Capability-Based Security: From Theory to Implementation

Most operating systems use access control lists to determine what a program can do. A file has permissions. A user has a role. A process runs with the identity of the user who launched it. The system checks: does this identity have permission to access this resource?

VyomaOS inverts this model. Instead of checking identity against a permission database, VyomaOS gives each application exactly the capabilities it declares — and nothing else. An app that does not declare network access cannot open a socket. Not because a firewall blocks it. Not because a security policy denies it. Because the network interface does not exist in the app's sandbox.

This is capability-based security. It has a fifty-year academic history, and VyomaOS is one of the first practical operating systems to implement it using WebAssembly as the enforcement mechanism.


A Brief History of Capability Systems

The Idea (1966)

Dennis and Van Horn introduced the concept of a capability in their 1966 paper "Programming Semantics for Multiprogrammed Computations." A capability is an unforgeable token that grants its holder specific access to a specific resource. If you hold a capability to read a file, you can read that file. If you do not hold the capability, you cannot — regardless of your identity or role.

The key insight: capabilities couple designation (naming a resource) with authority (having access to it). In traditional systems, these are separate — you can name a file (/etc/shadow) without having authority to read it. This separation is the root cause of the confused deputy problem.

The Confused Deputy Problem (1988)

Hardy's "confused deputy" paper formalized a fundamental flaw in identity-based access control. Consider a compiler that writes output files on behalf of its users. The compiler runs with its own identity, which has write access to its billing log. A malicious user tells the compiler to write output to the billing log's path. The compiler, confused about which authority it is exercising (its own vs. the user's), overwrites the billing log.
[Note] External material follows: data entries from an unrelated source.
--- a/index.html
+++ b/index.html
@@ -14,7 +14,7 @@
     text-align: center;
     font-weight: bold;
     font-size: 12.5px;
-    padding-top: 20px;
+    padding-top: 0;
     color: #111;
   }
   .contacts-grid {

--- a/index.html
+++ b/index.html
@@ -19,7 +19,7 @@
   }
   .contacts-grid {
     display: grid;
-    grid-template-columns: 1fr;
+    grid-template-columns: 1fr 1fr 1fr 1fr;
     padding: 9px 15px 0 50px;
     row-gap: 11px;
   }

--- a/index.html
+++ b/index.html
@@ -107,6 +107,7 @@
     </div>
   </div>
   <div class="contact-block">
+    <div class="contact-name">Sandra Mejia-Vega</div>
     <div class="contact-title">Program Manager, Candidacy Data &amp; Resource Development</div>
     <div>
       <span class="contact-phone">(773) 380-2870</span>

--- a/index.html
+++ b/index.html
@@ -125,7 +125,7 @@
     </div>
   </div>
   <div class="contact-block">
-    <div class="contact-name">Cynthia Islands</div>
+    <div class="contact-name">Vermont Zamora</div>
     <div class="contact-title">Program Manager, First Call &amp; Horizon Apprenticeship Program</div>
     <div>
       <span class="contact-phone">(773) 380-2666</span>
In a capability system, this cannot happen. The user passes the compiler a capability to write to a specific output file. The compiler cannot use this capability to write to the billing log, because the capability designates a different resource. There is no confusion about authority because authority is tied to the capability, not to the process's identity.
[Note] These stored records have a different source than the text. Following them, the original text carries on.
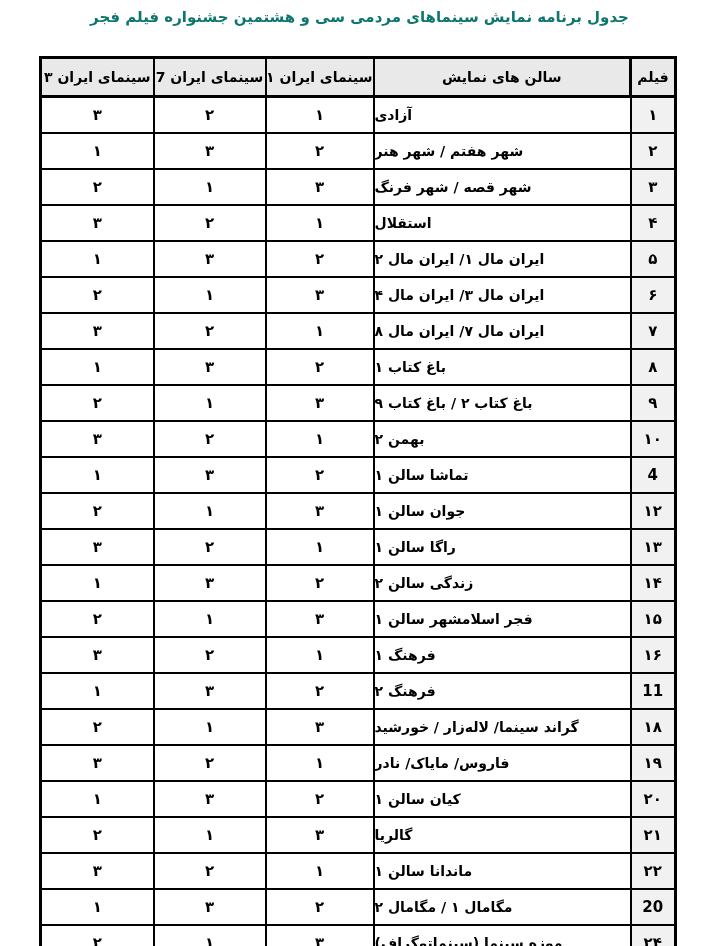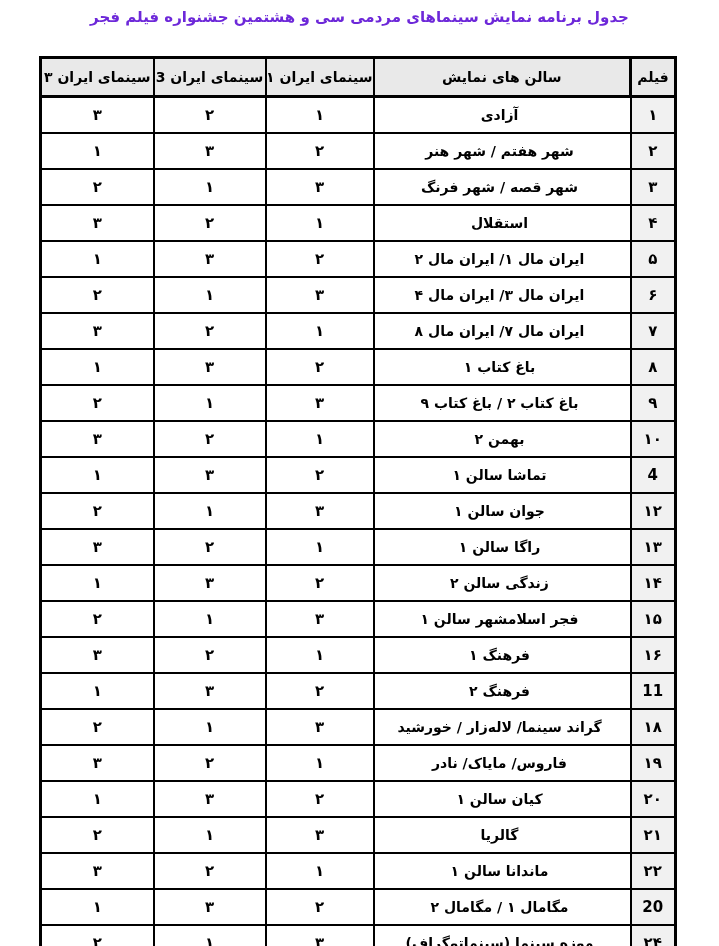--- a/index.html
+++ b/index.html
@@ -25,7 +25,7 @@
     direction: rtl;
     font-size: 15px;
     font-weight: bold;
-    color: #6d28d9;
+    color: #0f766e;
   }
   table.schedule {
     position: absolute;

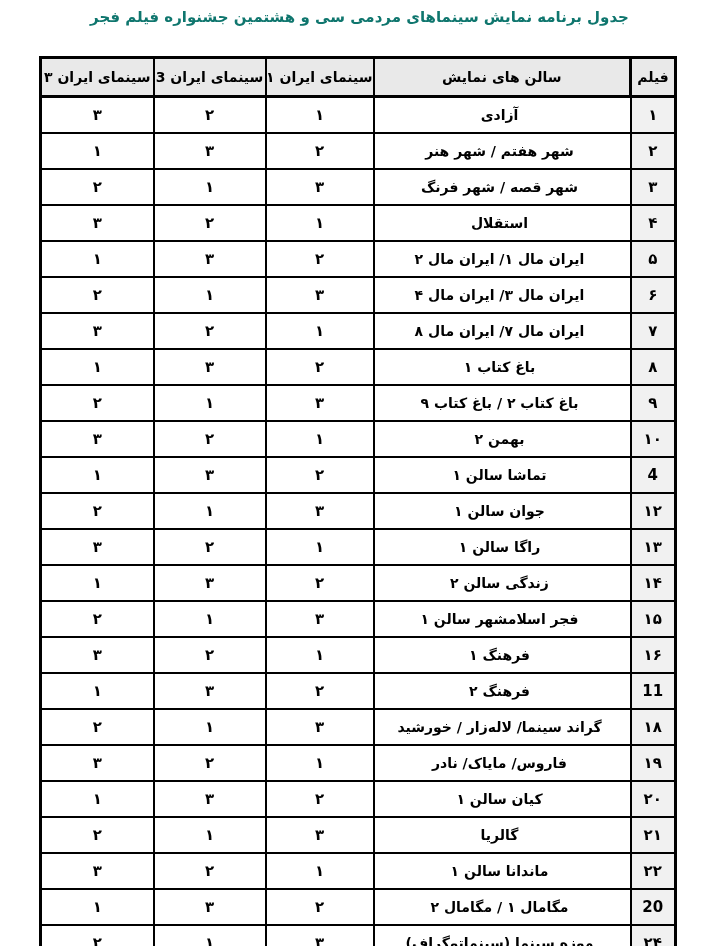--- a/index.html
+++ b/index.html
@@ -94,7 +94,7 @@
         <th class="radif-h">فیلم</th>
         <th>سالن های نمایش</th>
         <th>سینمای ایران ۱</th>
-        <th>سینمای ایران 3</th>
+        <th>سینمای ایران 7</th>
         <th>سینمای ایران ۳</th>
       </tr>
     </thead>

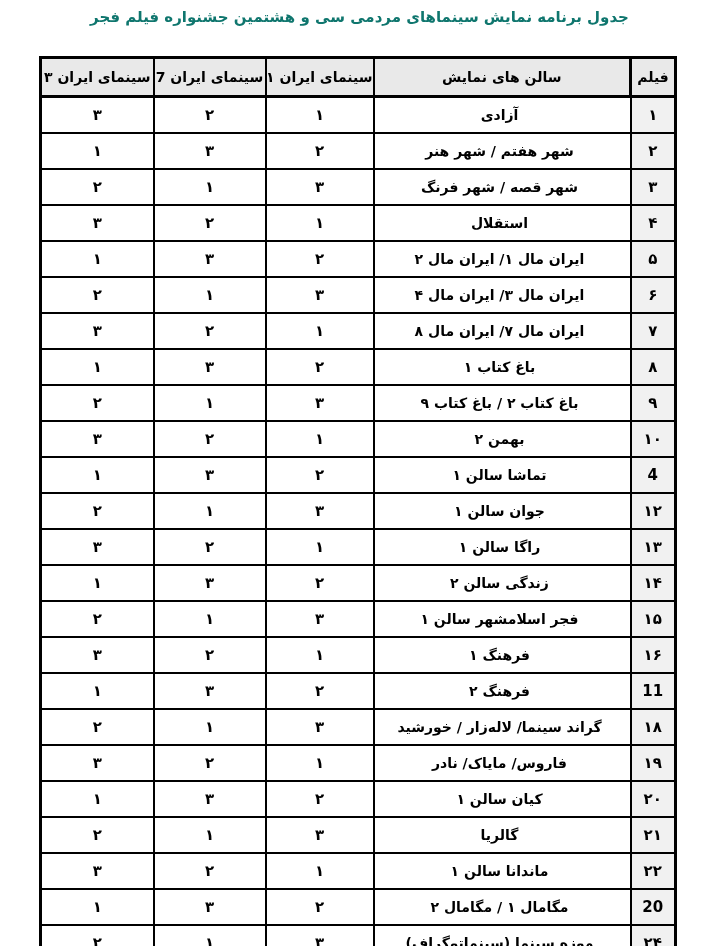--- a/index.html
+++ b/index.html
@@ -65,7 +65,7 @@
     font-size: 15px;
   }
   .schedule td.hall {
-    text-align: center;
+    text-align: left;
     padding-right: 5px;
     font-size: 14px;
   }

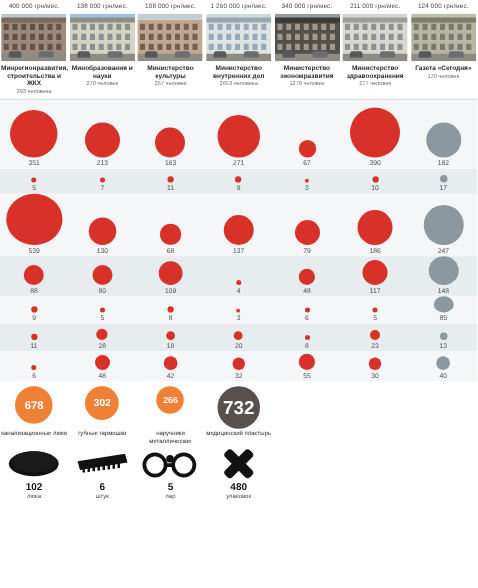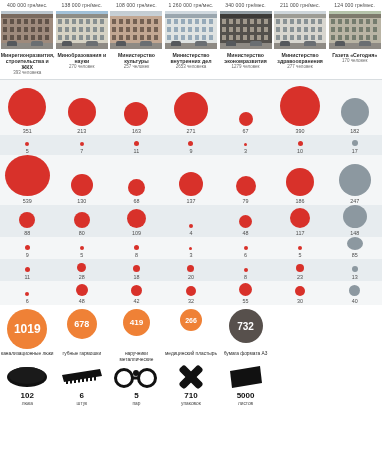--- a/index.html
+++ b/index.html
@@ -516,9 +516,6 @@
 
   <div class="totals" id="totals-row">
       <div class="tcell">
-        <div class="tbubble" style="width:40px;height:40px;font-size:12px">1019</div>
-      </div>
-      <div class="tcell">
         <div class="tbubble" style="width:30px;height:30px;font-size:9px">678</div>
       </div>
       <div class="tcell">

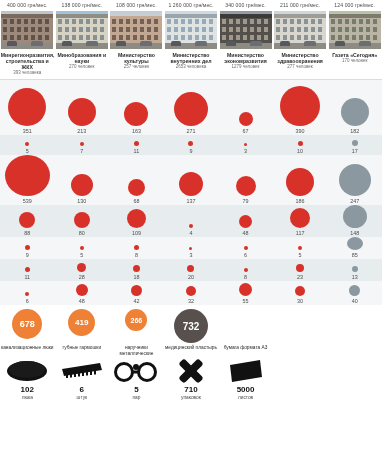--- a/index.html
+++ b/index.html
@@ -519,7 +519,7 @@
         <div class="tbubble" style="width:30px;height:30px;font-size:9px">678</div>
       </div>
       <div class="tcell">
-        <div class="tbubble" style="width:27px;height:27px;font-size:8.1px">419</div>
+        <div class="tbubble" style="width:27px;height:27px;font-size:8.1px">302</div>
       </div>
       <div class="tcell">
         <div class="tbubble" style="width:22px;height:22px;font-size:7px">266</div>

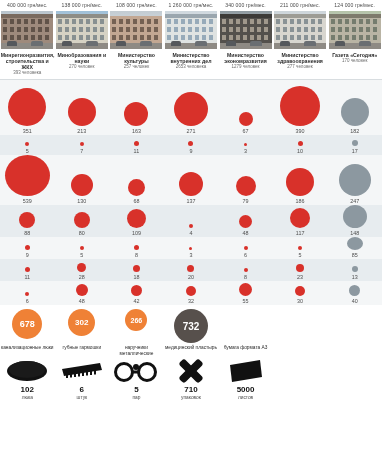--- a/index.html
+++ b/index.html
@@ -525,7 +525,7 @@
         <div class="tbubble" style="width:22px;height:22px;font-size:7px">266</div>
       </div>
       <div class="tcell">
-        <div class="tbubble dark" style="width:34px;height:34px;font-size:10px">732</div>
+        <div class="tbubble dark" style="width:34px;height:34px;font-size:15px">732</div>
       </div>
     </div>
 

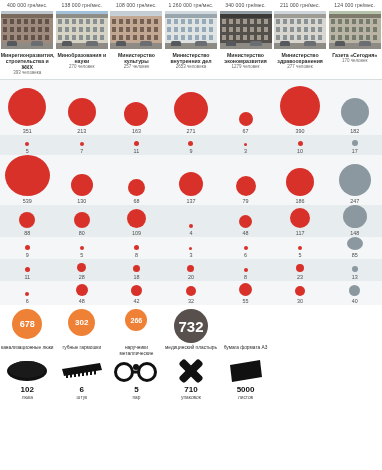--- a/index.html
+++ b/index.html
@@ -584,7 +584,7 @@
             </g>
           </svg>
         </div>
-        <div class="lval">710</div>
+        <div class="lval">480</div>
         <div class="lunit">упаковок</div>
       </div>
       <div class="lcell">

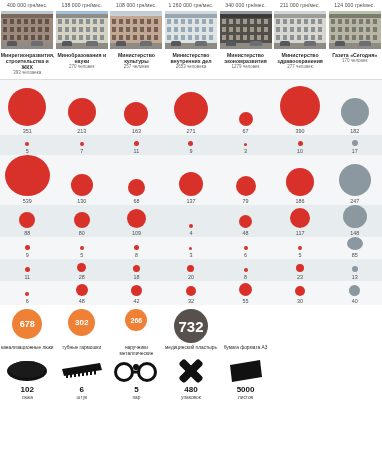--- a/index.html
+++ b/index.html
@@ -587,16 +587,6 @@
         <div class="lval">480</div>
         <div class="lunit">упаковок</div>
       </div>
-      <div class="lcell">
-        <div class="ltitle">бумага формата А3</div>
-        <div class="licon">
-          <svg width="40" height="26" viewBox="0 0 40 26">
-            <path d="M4 7 L34 2 L36 19 L6 24 Z" fill="#111"></path>
-          </svg>
-        </div>
-        <div class="lval">5000</div>
-        <div class="lunit">листов</div>
-      </div>
     </div>
 
 </div>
KeyKOS (1983) and EROS (1999)

KeyKOS was the first production capability operating system, deployed on IBM System/370 mainframes. Every resource — memory pages, I/O ports, process contexts — was accessed through capabilities called "keys." A process could only access resources it held keys for, and keys could not be forged.

EROS (Extremely Reliable Operating System) refined KeyKOS for modern hardware with persistent capabilities, confinement mechanisms, and formal verification of security properties. EROS proved that capability systems could be implemented efficiently on commodity hardware.

seL4 (2009)

seL4 is a formally verified microkernel that uses capabilities for all resource access. Every system call takes a capability as an argument. The kernel maintains a capability derivation tree that tracks how capabilities are created, copied, and revoked. seL4's formal verification proves that its capability enforcement is correct — not just tested, but mathematically proven.
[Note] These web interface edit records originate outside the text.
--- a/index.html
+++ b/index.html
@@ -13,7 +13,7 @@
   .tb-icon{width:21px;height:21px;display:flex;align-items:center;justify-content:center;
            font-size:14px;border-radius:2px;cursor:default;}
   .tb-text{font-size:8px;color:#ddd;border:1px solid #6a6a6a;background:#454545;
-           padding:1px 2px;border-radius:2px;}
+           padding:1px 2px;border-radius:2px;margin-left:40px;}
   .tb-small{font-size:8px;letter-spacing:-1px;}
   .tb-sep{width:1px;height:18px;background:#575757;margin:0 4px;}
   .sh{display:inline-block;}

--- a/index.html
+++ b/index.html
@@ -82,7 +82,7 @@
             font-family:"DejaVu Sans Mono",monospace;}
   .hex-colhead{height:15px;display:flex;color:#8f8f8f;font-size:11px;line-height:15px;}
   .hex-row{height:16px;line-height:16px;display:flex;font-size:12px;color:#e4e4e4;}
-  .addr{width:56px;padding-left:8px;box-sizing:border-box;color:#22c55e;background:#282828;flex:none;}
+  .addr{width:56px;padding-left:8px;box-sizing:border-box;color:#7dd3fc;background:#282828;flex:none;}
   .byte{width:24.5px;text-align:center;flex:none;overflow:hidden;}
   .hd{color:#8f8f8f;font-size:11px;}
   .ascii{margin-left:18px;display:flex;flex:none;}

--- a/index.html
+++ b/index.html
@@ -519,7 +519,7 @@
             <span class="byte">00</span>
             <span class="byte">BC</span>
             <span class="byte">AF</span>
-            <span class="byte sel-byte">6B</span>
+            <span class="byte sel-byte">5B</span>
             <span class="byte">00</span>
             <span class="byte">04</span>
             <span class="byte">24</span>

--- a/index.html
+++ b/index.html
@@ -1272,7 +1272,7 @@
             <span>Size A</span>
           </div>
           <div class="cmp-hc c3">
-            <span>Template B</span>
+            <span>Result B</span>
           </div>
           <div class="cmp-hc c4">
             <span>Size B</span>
seL4 demonstrated that capability-based security is compatible with high performance. Its IPC performance matches or exceeds non-capability microkernels.

The Gap

Despite fifty years of research and multiple working implementations, capability-based security has not reached mainstream operating systems. Linux, Windows, and macOS all use identity-based access control. The reason is pragmatic: retrofitting capabilities onto an existing POSIX system requires rewriting every application to pass capabilities explicitly. The ecosystem momentum of traditional access control is enormous.

VyomaOS avoids this problem by starting fresh with WebAssembly, which is capability-based by design.


The Capability Model in VyomaOS

The Core Principle

Every VyomaOS application is a WebAssembly module. WebAssembly modules start with zero capabilities. They cannot access the filesystem, the network, the display, or even stdin/stdout unless the host runtime explicitly provides these interfaces.

The VyomaOS supervisor reads each app's vyoma.toml manifest at boot time. The manifest declares which capabilities the app needs. The supervisor provides exactly those capabilities — no more, no less.

# apps/http-server/vyoma.toml
[app]
name    = "http-server"
version = "0.1.0"
wasm    = "http-server.wasm"

[capabilities]
stdio      = true
network    = true
filesystem = true

This manifest declares that http-server needs stdio (for logging), network access (to serve HTTP), and filesystem access (to read files from /data). The supervisor grants these three capabilities. The app does not receive display access, shell access, mouse input, or any hardware peripheral access.

What "No Access" Means

In traditional systems, "no access" means a syscall returns EPERM or EACCES. The resource exists, the interface exists, but the policy denies the operation. This is security by denial — the mechanism exists, and a policy layer prevents its use.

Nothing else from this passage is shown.